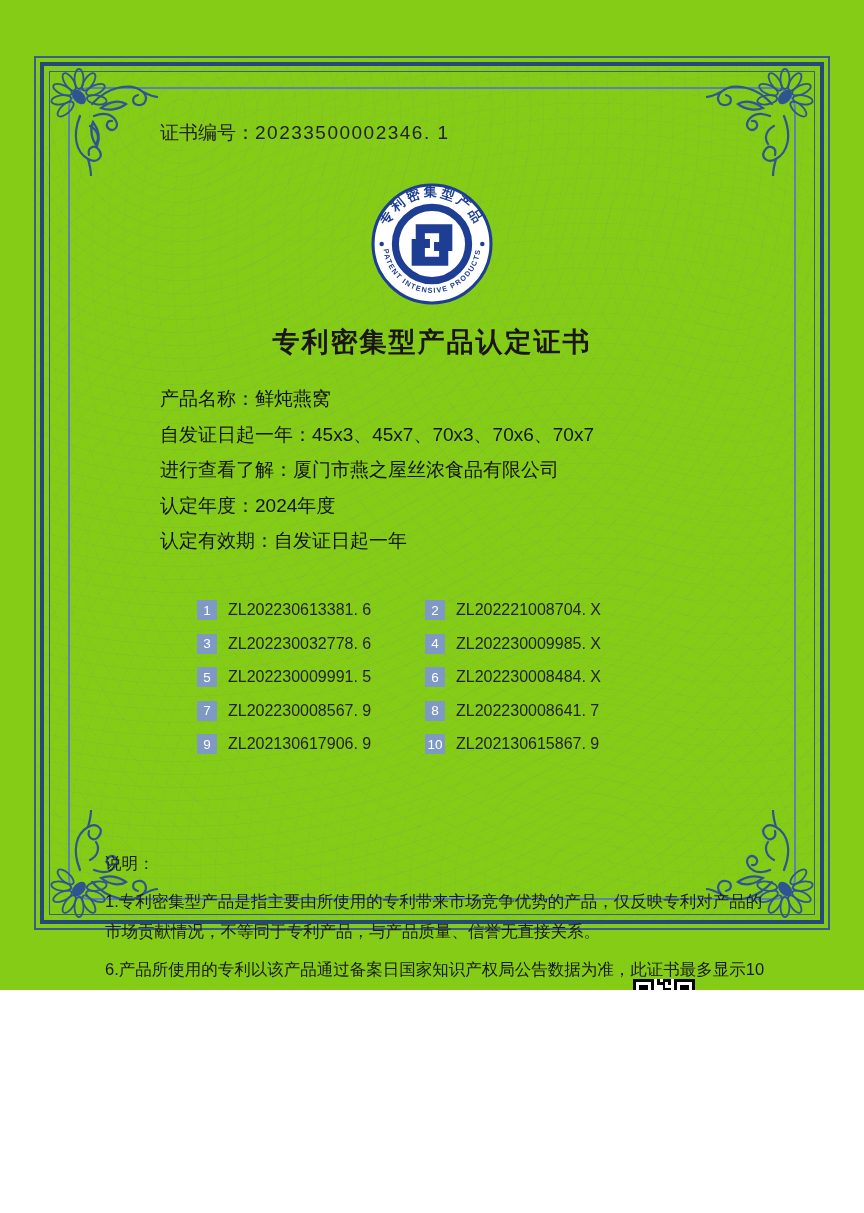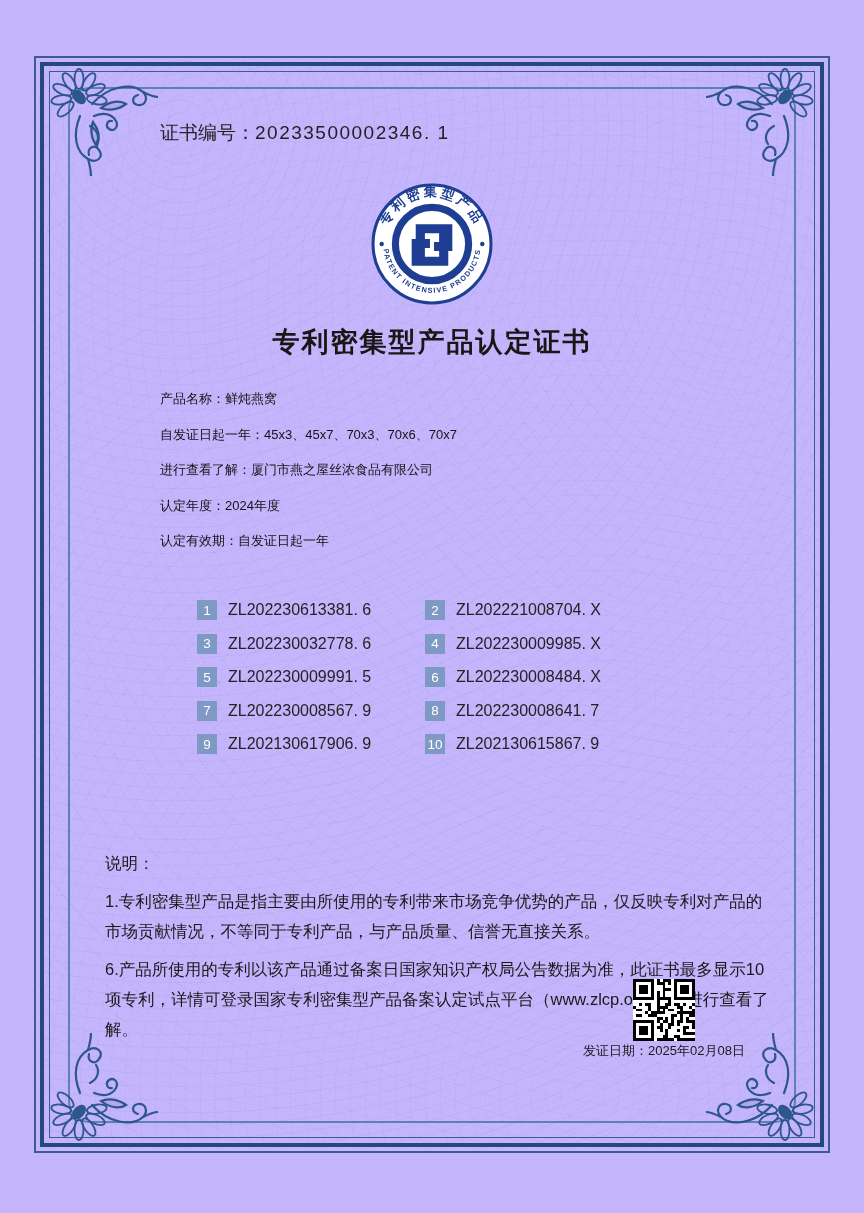--- a/index.html
+++ b/index.html
@@ -1,17 +1,17 @@
 <!DOCTYPE html>
 <html><head>
 <meta charset="utf-8">
 <style>
   html,body{margin:0;padding:0;background:#fff;}
   .page{
-    position:relative;width:864px;height:1213px;background:#c4b5fd;overflow:hidden;
+    position:relative;width:864px;height:990px;background:#84cc16;overflow:hidden;
     font-family:"Liberation Sans","DejaVu Sans",sans-serif;color:#1f1f1f;
   }
   
   .frame{position:absolute;pointer-events:none;}
   .frame-outer{left:34px;right:34px;top:56px;bottom:60px;border:2px solid #3a5c8e;}
   .frame-thick{left:40px;right:40px;top:62px;bottom:66px;border:4px solid #26497c;}
   .frame-thin{left:49px;right:49px;top:71px;bottom:75px;border:1.5px solid #3a5c8e;}
   .frame-inner{left:68px;right:68px;top:87px;bottom:90px;border:2px solid #5b82b2;border-radius:22px;}
   .guilloche{
     position:absolute;left:38px;right:38px;top:60px;bottom:64px;
@@ -28,21 +28,21 @@
   .flourish.br{right:46px;bottom:68px;transform:scale(-1,-1);}
   
   .cert-no{position:absolute;left:160px;top:120px;font-size:19px;color:#222;}
   .cert-no .num{letter-spacing:1.5px;}
   .emblem{position:absolute;left:371px;top:183px;width:122px;height:122px;}
   .title{
     position:absolute;left:0;right:0;top:324px;text-align:center;
     font-family:"Liberation Serif","DejaVu Serif",serif;font-weight:700;
     font-size:27px;letter-spacing:2px;color:#1b1515;
   }
-  .fields{position:absolute;left:160px;top:381px;font-size:13px;line-height:35.5px;color:#141414;}
+  .fields{position:absolute;left:160px;top:381px;font-size:19px;line-height:35.5px;color:#141414;}
   .patents{
     position:absolute;left:197px;top:600px;display:grid;
     grid-template-columns:228px auto;grid-auto-rows:33.5px;align-items:start;
   }
   .patent{display:flex;align-items:center;white-space:nowrap;}
   .badge{
     width:20px;height:20px;margin-right:11px;background:#7d99c4;color:#fff;
     font-size:13.5px;display:flex;align-items:center;justify-content:center;flex:0 0 20px;
   }
   .pat-num{font-family:Liberation Sans, sans-serif;font-size:16px;color:#232323;}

──────

**DIRECTIONS:**
The line with "position:absolute;left:197px;top:600px;display:grid;" ends the range, and the first line of the data begins it; repeat exactly those lines and nothing more, omitting pictures.

**RESPONSE BELOW:**
--- a/index.html
+++ b/index.html
@@ -1,17 +1,17 @@
 <!DOCTYPE html>
 <html><head>
 <meta charset="utf-8">
 <style>
   html,body{margin:0;padding:0;background:#fff;}
   .page{
-    position:relative;width:864px;height:1213px;background:#c4b5fd;overflow:hidden;
+    position:relative;width:864px;height:990px;background:#84cc16;overflow:hidden;
     font-family:"Liberation Sans","DejaVu Sans",sans-serif;color:#1f1f1f;
   }
   
   .frame{position:absolute;pointer-events:none;}
   .frame-outer{left:34px;right:34px;top:56px;bottom:60px;border:2px solid #3a5c8e;}
   .frame-thick{left:40px;right:40px;top:62px;bottom:66px;border:4px solid #26497c;}
   .frame-thin{left:49px;right:49px;top:71px;bottom:75px;border:1.5px solid #3a5c8e;}
   .frame-inner{left:68px;right:68px;top:87px;bottom:90px;border:2px solid #5b82b2;border-radius:22px;}
   .guilloche{
     position:absolute;left:38px;right:38px;top:60px;bottom:64px;
@@ -28,21 +28,21 @@
   .flourish.br{right:46px;bottom:68px;transform:scale(-1,-1);}
   
   .cert-no{position:absolute;left:160px;top:120px;font-size:19px;color:#222;}
   .cert-no .num{letter-spacing:1.5px;}
   .emblem{position:absolute;left:371px;top:183px;width:122px;height:122px;}
   .title{
     position:absolute;left:0;right:0;top:324px;text-align:center;
     font-family:"Liberation Serif","DejaVu Serif",serif;font-weight:700;
     font-size:27px;letter-spacing:2px;color:#1b1515;
   }
-  .fields{position:absolute;left:160px;top:381px;font-size:13px;line-height:35.5px;color:#141414;}
+  .fields{position:absolute;left:160px;top:381px;font-size:19px;line-height:35.5px;color:#141414;}
   .patents{
     position:absolute;left:197px;top:600px;display:grid;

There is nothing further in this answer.